About nearly half of the analyzed WGS data without available chloroplast genome,complete assemblies can be generated using the assembly tools.There are many tools for genome assembly by the present. GetOrganelle , Fast-Plast , NOVOPlasty , ORG.Asm , IOGA and chloroExtractor are someof them. Scientsts tend to compare overall performance of the different chloroplastassemblers depending on the various assessment criteria.When we compared the general performance of the different chloroplast assemblingtools, we need to consider various criteria. The most straightforward assembler in general,both on recreated and genuine information, was accomplished by GetOrganelle. Fast-Plast performed almost likewise on most information. These two devices supplementeach other, together with the instrument can do successful assemblies of full chloroplastsin situations where the contrary instrument comes up short. GetOrgane is the onlytool that can generate assemblies for 15 different datasets . Fast-Plast can generateassemblies for only 3 datasets that vanquished every single other tool. NOVOPlasty was the sole another device that would produce a get together that wasn’t created withthe other constructing assembly tool. Fast- Plast, NOVOPlasty, and ORG.Asm delivered the most valuable outcomes, and along these lines, rerunning the device after afailed endeavor could be an authentic methodology. ChloroExtractor has producedvery few chloroplast assemblies, but requires few materials and is straightforward toinstall and use. Both IOGA and Chloroplast protocol protocols had unsatisfactoryperformance and did not return to reliable chloroplast conventions. These tools canreconstruct the chloroplast genome even without available reference genomes.
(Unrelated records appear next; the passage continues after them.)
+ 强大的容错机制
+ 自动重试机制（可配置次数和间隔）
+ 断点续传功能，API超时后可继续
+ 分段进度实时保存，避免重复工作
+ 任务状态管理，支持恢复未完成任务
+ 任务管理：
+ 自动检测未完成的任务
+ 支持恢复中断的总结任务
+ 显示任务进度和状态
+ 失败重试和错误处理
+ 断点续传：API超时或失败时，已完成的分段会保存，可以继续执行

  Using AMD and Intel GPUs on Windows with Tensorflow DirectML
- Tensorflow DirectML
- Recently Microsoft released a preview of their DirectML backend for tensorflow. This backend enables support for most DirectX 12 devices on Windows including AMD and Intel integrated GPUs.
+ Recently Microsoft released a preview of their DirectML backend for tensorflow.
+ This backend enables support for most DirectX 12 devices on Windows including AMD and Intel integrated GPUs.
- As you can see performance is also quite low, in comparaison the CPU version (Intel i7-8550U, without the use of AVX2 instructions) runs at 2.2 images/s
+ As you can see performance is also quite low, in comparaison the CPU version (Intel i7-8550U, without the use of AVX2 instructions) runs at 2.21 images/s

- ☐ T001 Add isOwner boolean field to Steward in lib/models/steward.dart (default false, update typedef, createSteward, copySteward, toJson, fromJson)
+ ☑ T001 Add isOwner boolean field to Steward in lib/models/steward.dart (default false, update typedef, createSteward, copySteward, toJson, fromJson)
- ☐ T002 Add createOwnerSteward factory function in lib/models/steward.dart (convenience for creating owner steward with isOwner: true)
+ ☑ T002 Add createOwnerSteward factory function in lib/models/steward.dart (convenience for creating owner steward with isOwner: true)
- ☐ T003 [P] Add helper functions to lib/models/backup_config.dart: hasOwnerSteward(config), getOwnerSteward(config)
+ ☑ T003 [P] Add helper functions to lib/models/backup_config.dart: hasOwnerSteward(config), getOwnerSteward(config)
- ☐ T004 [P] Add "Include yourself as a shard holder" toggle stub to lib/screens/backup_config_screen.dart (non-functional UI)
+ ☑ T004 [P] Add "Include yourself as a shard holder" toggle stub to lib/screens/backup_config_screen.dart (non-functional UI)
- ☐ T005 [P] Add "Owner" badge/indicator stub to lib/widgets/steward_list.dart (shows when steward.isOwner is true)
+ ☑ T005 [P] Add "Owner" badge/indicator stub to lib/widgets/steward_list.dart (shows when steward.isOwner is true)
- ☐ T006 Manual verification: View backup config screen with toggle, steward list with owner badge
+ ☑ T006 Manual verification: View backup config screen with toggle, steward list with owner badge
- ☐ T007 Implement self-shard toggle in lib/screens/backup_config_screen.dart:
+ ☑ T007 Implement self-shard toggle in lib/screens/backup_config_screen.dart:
Therefore, among the above-mentioned tools, GetOrganelle can be used as adefault option for chloroplast assemblies. Fast-Plast is the second option and the thirdoption can be NOVOPlasty.But all tools do not succeed in generating complete chloroplast assemblies andtherefore, we have to determine the strengths and weaknesses of the specific tools.Sometimes it may be necessary to combine different methods or manually explore theparameter space for generating complete chloroplast assemblies. But most of the time,reconstructing thousands of chloroplast genomes is feasible using the currently availabletools.When considering the annotation tools, most of the time, Dogma has been widelyused for gene prediction in chloroplasts. Until recently, it was the only tool specific tochloroplast genomes, that explains its success for the annotation of genomes. Now moreconsistent annotation of genes is produced with GeSeq when compared to the Dogmasuggesting that annotation of most of the previously annotated chloroplast genomesshould now be updated.